エゾウコギ(ウコギ科)

[生えている場所] 山地の林内や沢沿

 高さ1〜2mの落葉低木で日陰を好み、幹に刺があり、若い幹には細くて鋭い刺が密生している。
葉は手のひら状で、5枚の小葉からなり、中央の葉が大きい。小葉には細かくて不規則な鋸歯があり、両面に刺や毛が生え、葉の先端は尖っている。
花の色は淡黄白色で4〜6mm、花弁は5枚で、枝先に多数の花が集まって球形の花序をつくる。

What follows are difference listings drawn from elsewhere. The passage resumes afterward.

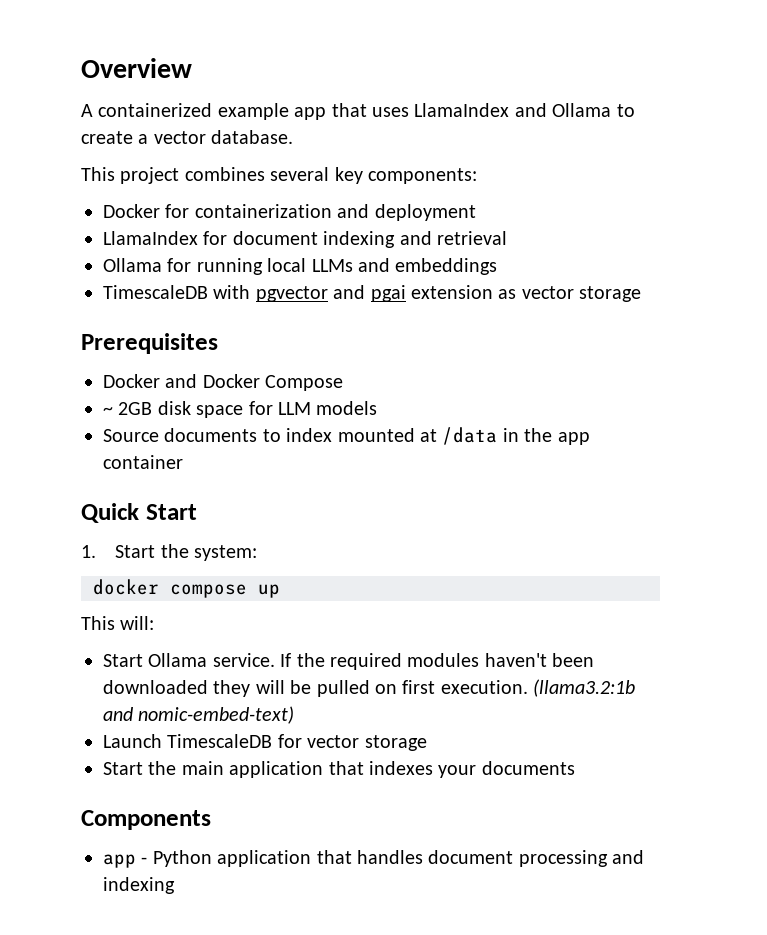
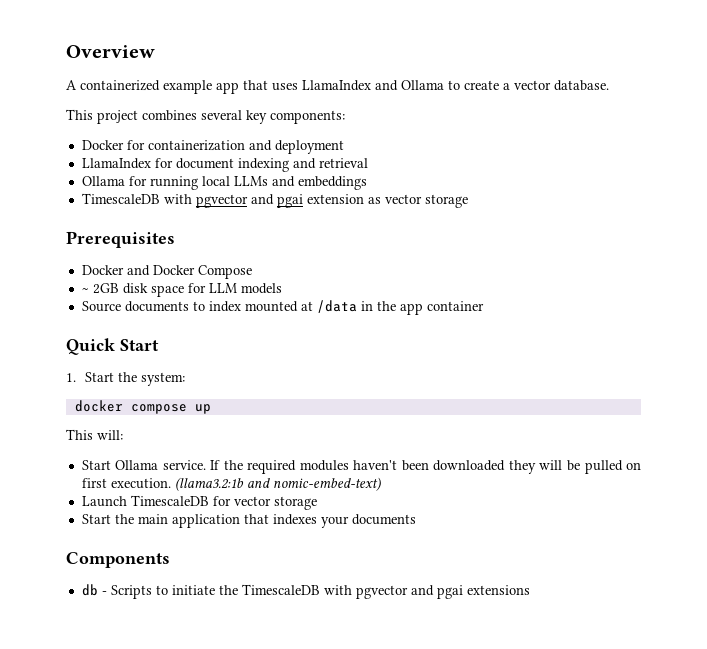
- app - Python application that handles document processing and indexing
+ db - Scripts to initiate the TimescaleDB with pgvector and pgai extensions

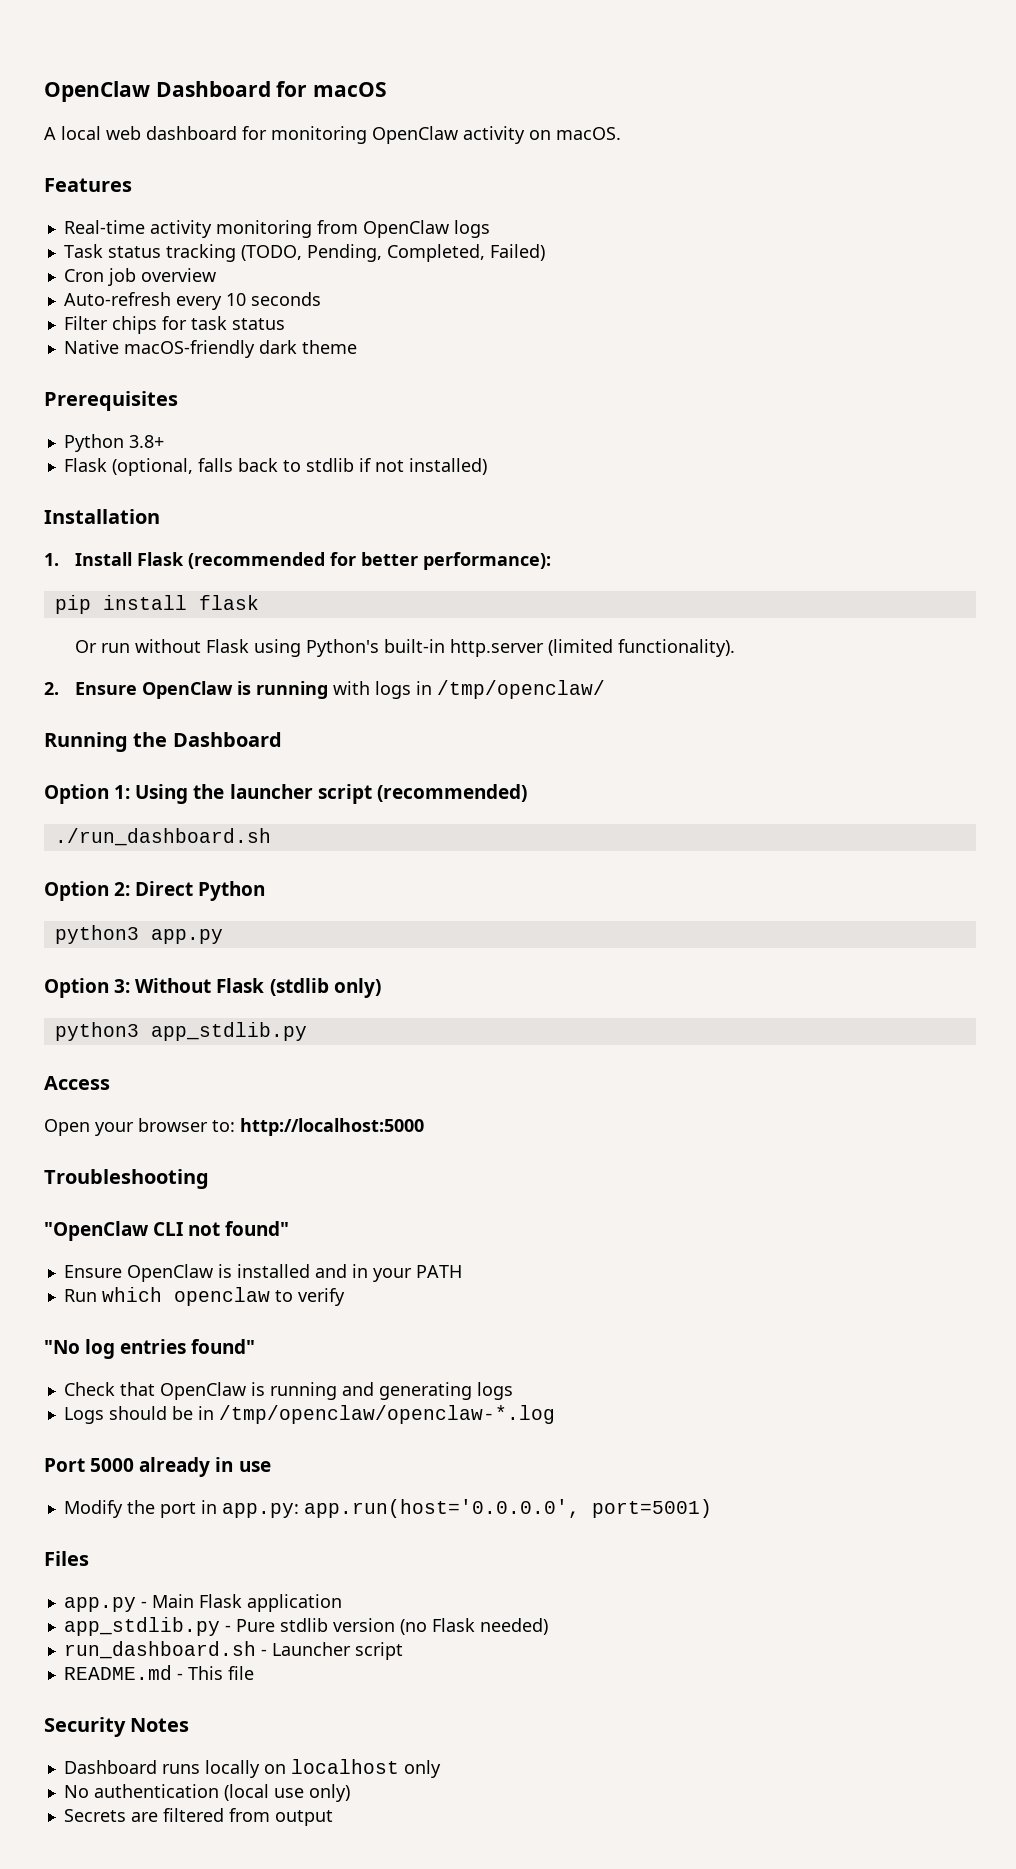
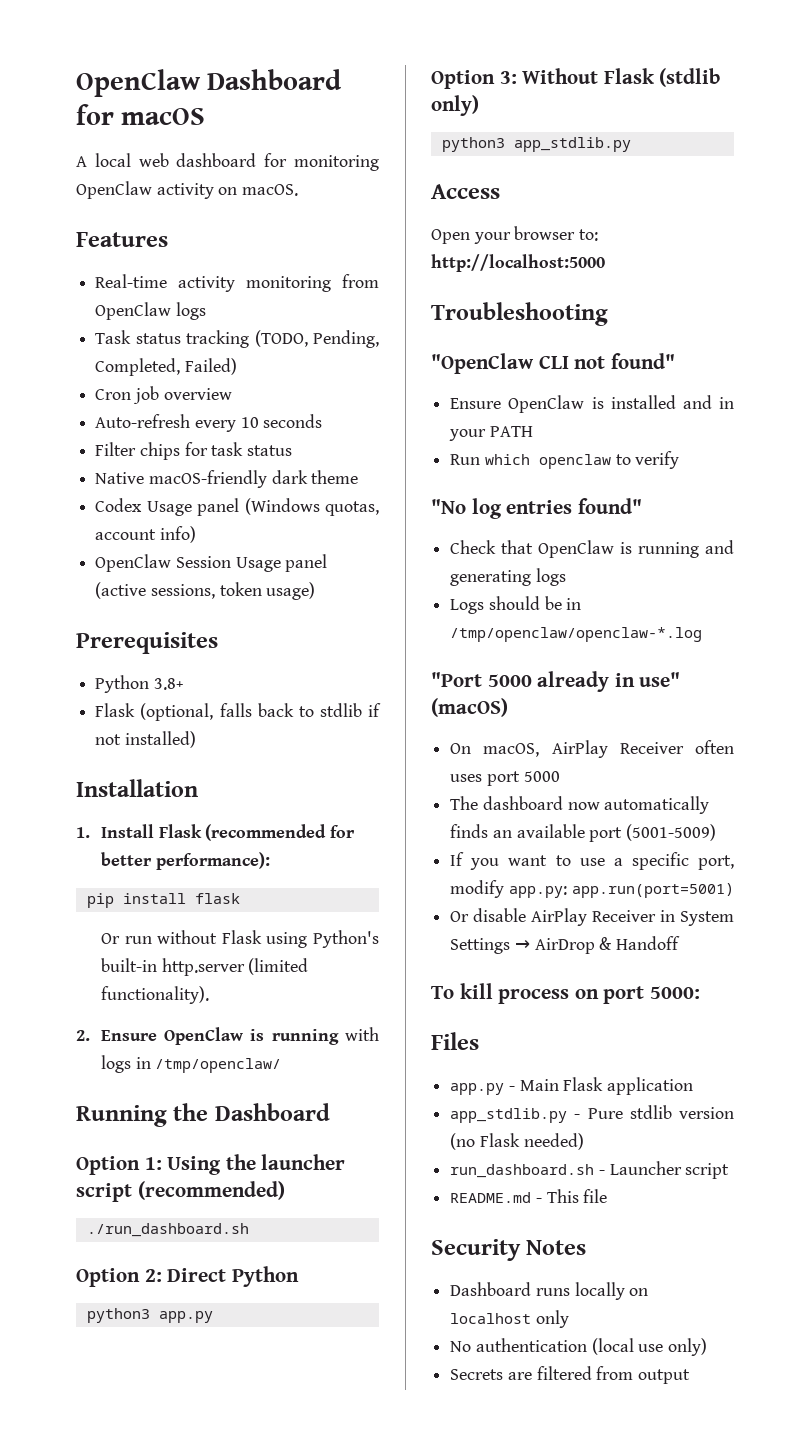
+ Codex Usage panel (Windows quotas, account info)
+ OpenClaw Session Usage panel (active sessions, token usage)
- Port 5000 already in use
- Modify the port in app.py: app.run(host='0.0.0.0', port=5001)
+ "Port 5000 already in use" (macOS)
+ On macOS, AirPlay Receiver often uses port 5000
+ The dashboard now automatically finds an available port (5001-5009)
+ If you want to use a specific port, modify app.py: app.run(port=5001)
+ Or disable AirPlay Receiver in System Settings → AirDrop & Handoff
+ To kill process on port 5000:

 夏に根を掘りあげて、根皮を日干しにしたものを刺五加皮(シゴカヒ)といい、強壮、鎮静薬として薬効があり、リュウマチ、神経痛、脚気、水腫、食欲不振、疲労回復に用いる。
枝や幹も根皮と同じように利用することができる。

 葉や枝を日干しにたものを健康茶にしたり、エゾウコギ酒にしても利用でき、若い葉は山菜として天ぷらにしても美味しく食べることができる。

 エゾウコギは細くて鋭い刺が枝に密生するが、ケヤマウコギは幅が広くて扁平な刺が枝にまばらに付いていることで区別できる。